Election day is getting closer. Every word spoken by the candidates determines their victory or defeat. In the case of Taipei mayoral candidate Ko Wen-je (柯文哲), his recent remarks on the late Chiang Ching-kuo (蔣經國) on Sept 3rd and Chiayi mayoral candidate Chen Yi-zhen (陳以真) three days later has the potential to derail his chances at winning the election.

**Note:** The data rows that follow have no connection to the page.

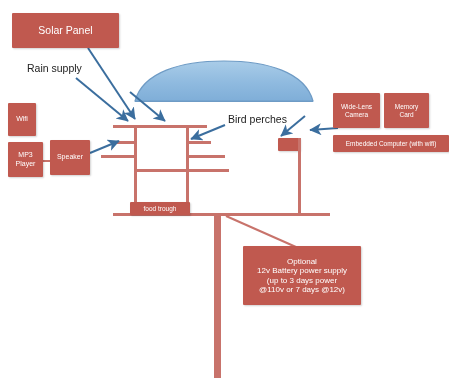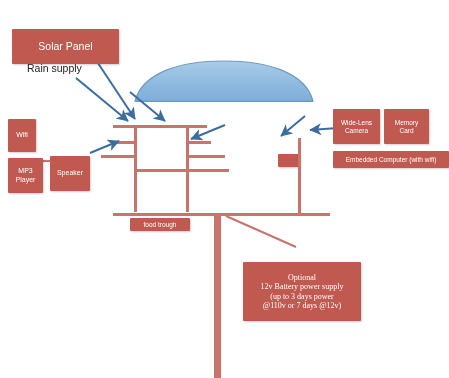"Solar Panel" .box { margin-top: 16px -> none }
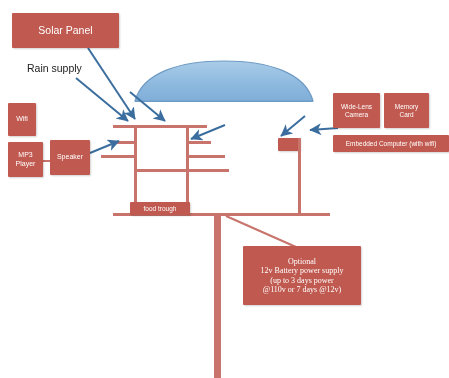"Bird perches" div.plain-label { html: none -> <div> <span>Bird perches</span> </div> }
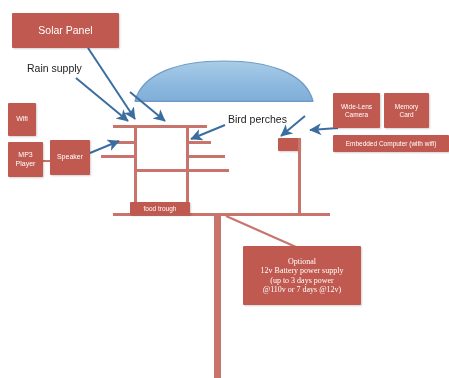"Optional" div.box { font-family: Liberation Serif, serif -> none }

Although Ko had only focused on Chiang’s relationship with business
leaders and his view on government officials’ ethics, Chiang remains a very controversial figure. Chiang is the son of Chiang Kai-Shek and was the head of Taiwan Garrison Command from 1950-1965 (essentially the secret police during the White Terror period of 1947-1987). Opinion of Chiang Ching-kuo therefore is higher amongst pan-blue supporters rather than the pan-green side which Ko has the support base of. Trying to gain support from the opposite side is understandable, but Ko needs to be careful with his words; it is a huge risk losing support from his core supporters for the gain of a few from the opposition. He inflicted damage both on himself but more so on the DPP, which had endorsed him rather than having their own candidate. It is one thing to say something controversial, but it is wholly erroneous to support something that the main backer has a less than favorable view of. It would be like a liberal Democrat supporting deregulation of gun control laws to pander towards the conservative vote.

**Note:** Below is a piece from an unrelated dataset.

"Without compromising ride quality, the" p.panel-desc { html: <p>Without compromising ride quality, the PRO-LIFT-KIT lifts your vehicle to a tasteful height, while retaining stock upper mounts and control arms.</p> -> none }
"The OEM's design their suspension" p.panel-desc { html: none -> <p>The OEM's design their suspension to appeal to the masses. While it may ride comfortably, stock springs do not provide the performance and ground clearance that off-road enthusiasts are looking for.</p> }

His statements on Chen similarly comes from not being careful of his words. He stated that although Chen is “young and beautiful” and “very suitable to sit behind the front desk or appear in an advertisement”, she may not be suitable to be a mayoral candidate due to lack of experience. This statement is not only sexist but hypocritical since Ko himself has no political experience. Female voters might take him as a male chauvinist and refrain from supporting him, an act that has a huge effect on Ko since the elections are won by majority vote. He has said that he would improve his communication skills, but given his past sexist comments from sources such as his book Power of White it remains to be seen whether he would really change or not. In a predominantly patriarchal society like that of Taiwan, few rights for women were enshrined in the law. Ko has the potential to address this issue, but he needs to change his image to that of change. His own sense of humor may have worked in the past as a doctor, but as a politician he needs to change his words; people understand others only through words and actions.

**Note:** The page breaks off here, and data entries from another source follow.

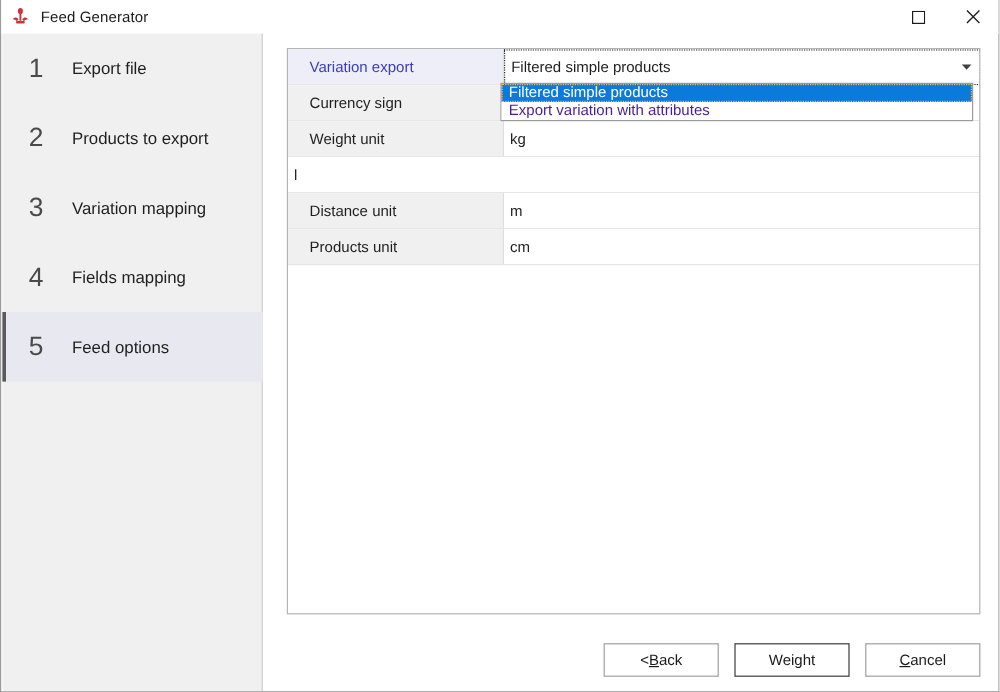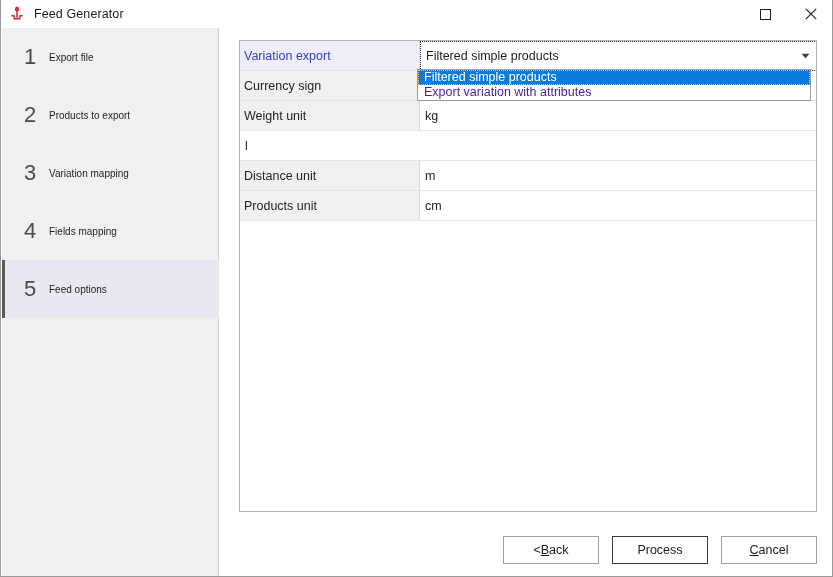"Export file" .step .lbl { font-size: 10px -> 14px; margin-left: 3px -> 14px }
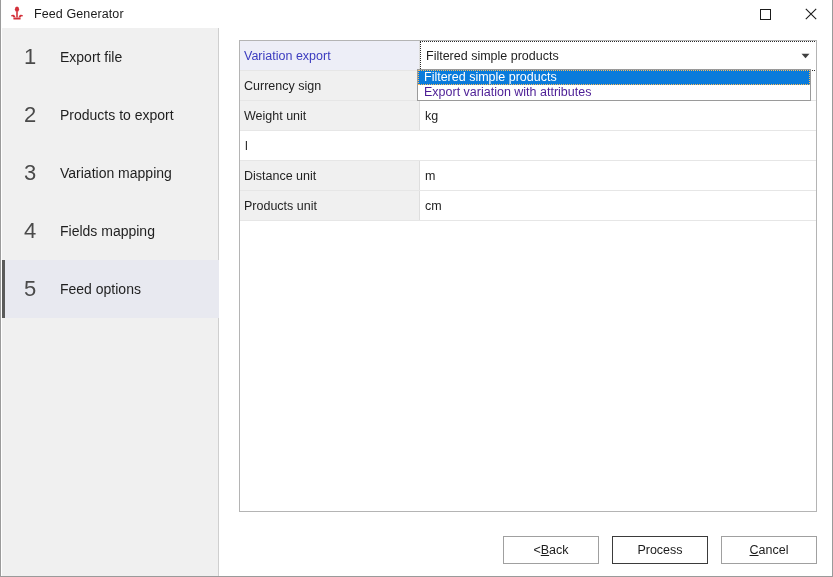"Variation export" .prop-label { padding-left: 4px -> 18px }
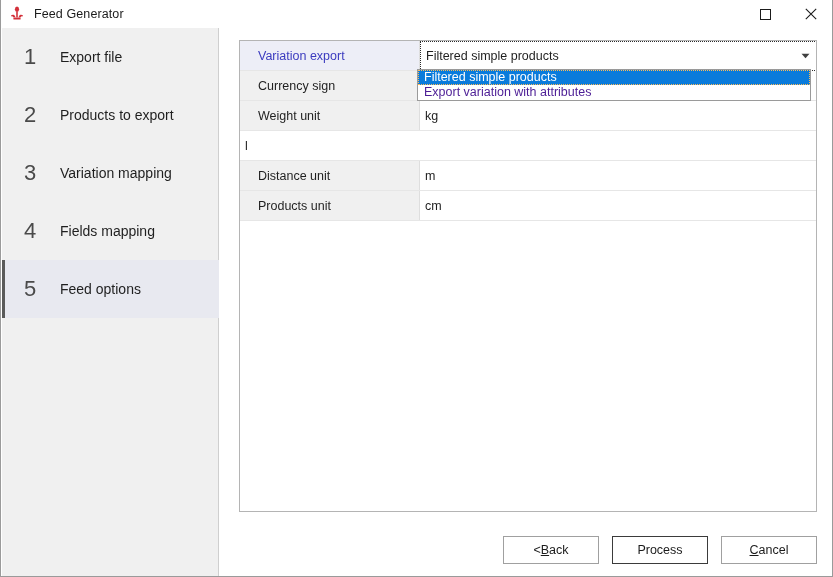"Process" span { text: Process -> Weight }
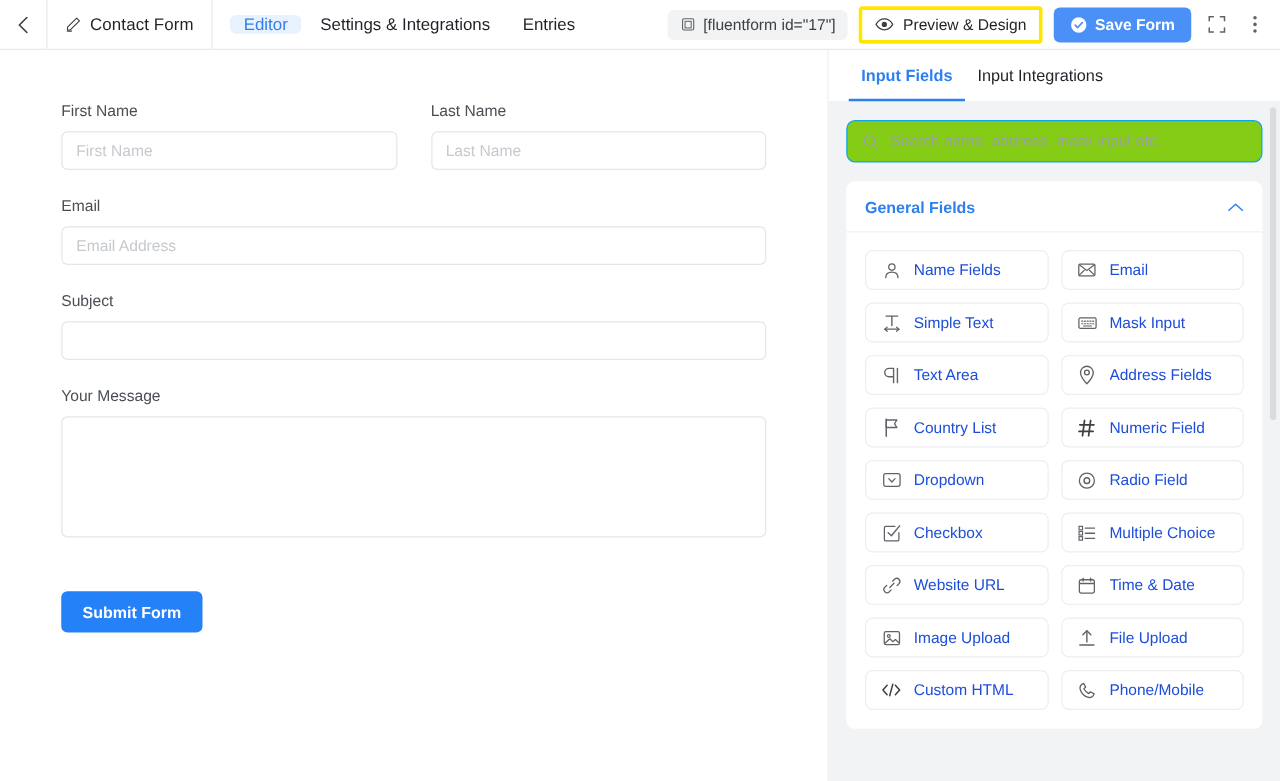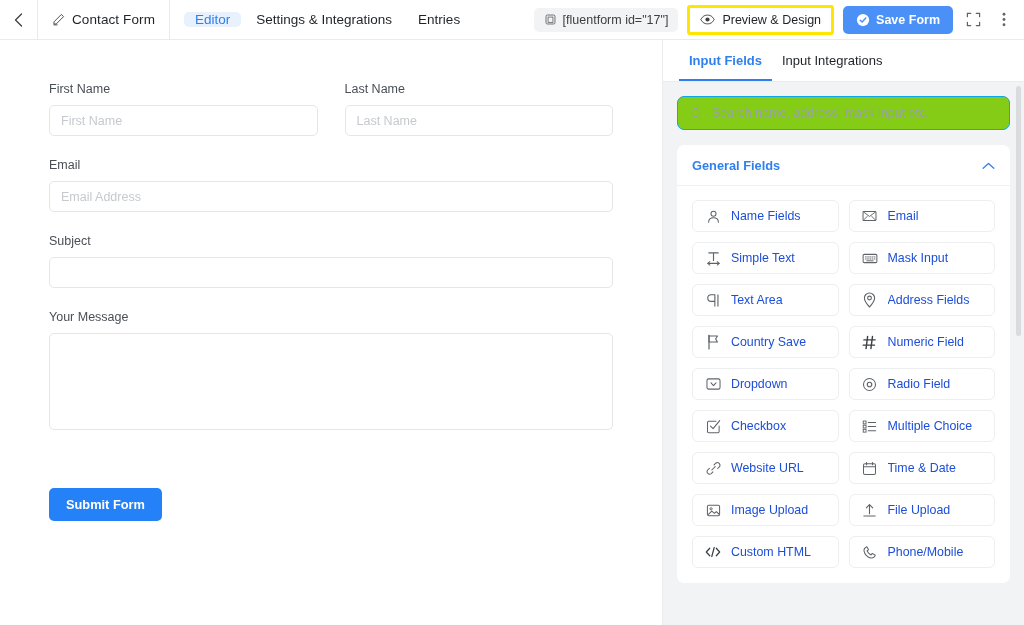"Country Save" span.flabel { text: Save -> List }
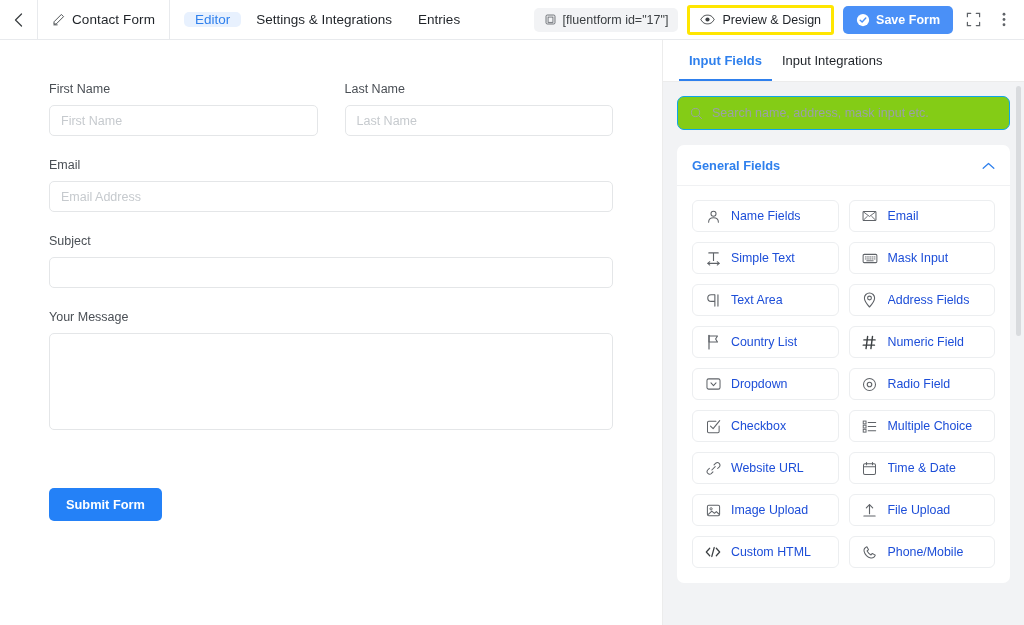"Submit Form" .submit-btn { margin-top: 32px -> 16px }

Ko currently has a double digit lead over the KMT’s candidate Sean Lien (連勝文). This gap in the polls is indicative of the intense mayoral race in Taipei. Any slip-up and Ko’s opponents would jump on to bring him down. Ko’s lead is due in small part to Sean Lien’s campaign in which Sean’s comments and advertising are full of slipups that proved self-harming. The momentum at this point therefore seems to be favoring Ko, but the road to Taipei Mayor is still long and anything can happen.